Do we need to stop spoiling our children

The topic of ‘spoiling children’ is a ‘hot potato’ and the most difficult topic to discuss with a parent that is spoiling their child. So what counts as spoiling, and what are the consequences?

A spoilt child will likely exhibit excessive, self-centered, and immature behaviour inability to handle the delay of gratification demands for having one's own way, becoming obstructive and manipulative.

Children can be ‘spoilt’ by having poor role models as parents. Parents that exhibit behaviours that lead the child into certain ways of thinking, or behaviours that are selfish and narcissistic, will result in poor consequence for them as adults.

This might well be the excess of material gifts or privileges, even when the child behaves in a poor manner. This includes failure to enforce reasonable behavior or putting in place boundaries. Failing to encourage the child to consider the effect of his behaviour on others.

Spoiling a child tends to create undesirable characteristic in a child that can persist and become fixed in later life. This can result in significant social problems. Spoiled children may have difficulty coping with situations such as responding to discipline at school. It can result in poor social skills ending up with few friends. Behaviors like refusing to allow friends to play with their toys and insisting on being ‘all powerful’ (a position they have been granted by a parent or parents) results in friends eventually refusing play dates with them. This can further extend to a loss in friends, failure in employment, and failure with personal relationships.

Children do not really understand or grasp morality and their own place in the world until around six or seven. In the early years parents are their world …and to grow and develop successfully they need to develop a concept of the rules and expectation of the world they will enter into as teenagers into adulthood.

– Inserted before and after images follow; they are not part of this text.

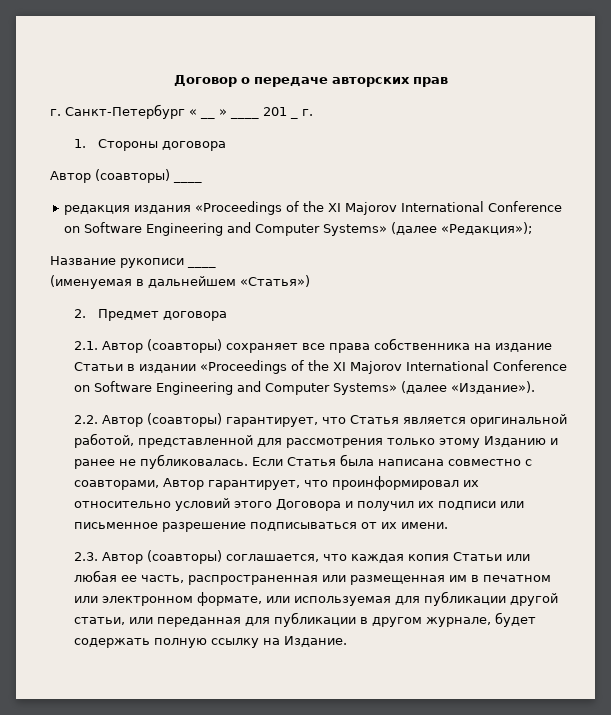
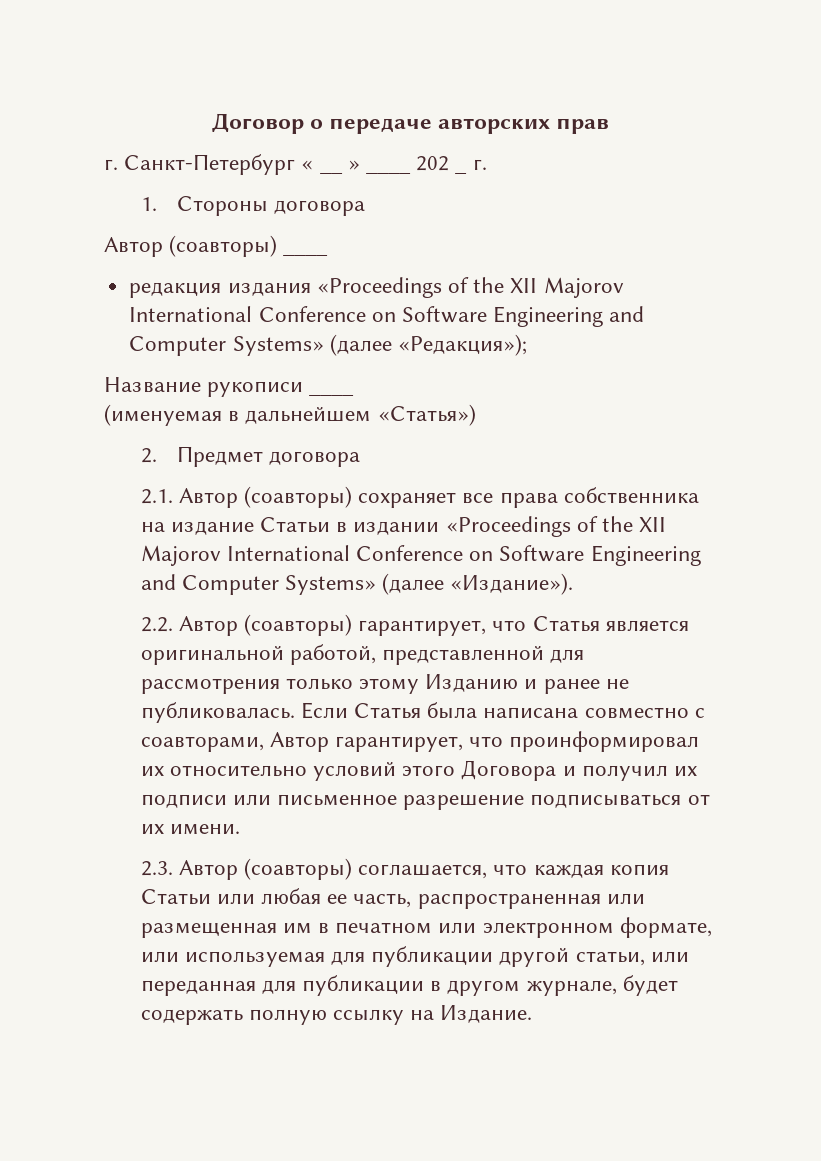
- г. Санкт-Петербург « __ » ____ 201 _ г.
+ г. Санкт-Петербург « __ » ____ 202 _ г.
- редакция издания «Proceedings of the XI Majorov International Conference on Software Engineering and Computer Systems» (далее «Редакция»);
+ редакция издания «Proceedings of the XII Majorov International Conference on Software Engineering and Computer Systems» (далее «Редакция»);
- 2.1. Автор (соавторы) сохраняет все права собственника на издание Статьи в издании «Proceedings of the XI Majorov International Conference on Software Engineering and Computer Systems» (далее «Издание»).
+ 2.1. Автор (соавторы) сохраняет все права собственника на издание Статьи в издании «Proceedings of the XII Majorov International Conference on Software Engineering and Computer Systems» (далее «Издание»).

Boundaries should be fair and firm in early years to allow the child to recognise that they are not the Centre of the universe. This can be done in a loving caring consistent way, without the tough regimes we have heard about in the past. The saying ‘spare the road, spare the child’ have a smidgen of truth in them, although we never need to use violence to bring up a decent human being. I would go as far to say that hitting a child just shows lack of selfcontrol and teaches them to use violence to get what they want. Hardly a good moral lesson. However, if we spare the child the lessons of self-control, sharing, patience, respect, and to accept the word NO, then we have possibly failed to sufficiently parent. Surely it is down to us the parents, to help develop our child into a decent, warm and caring individual.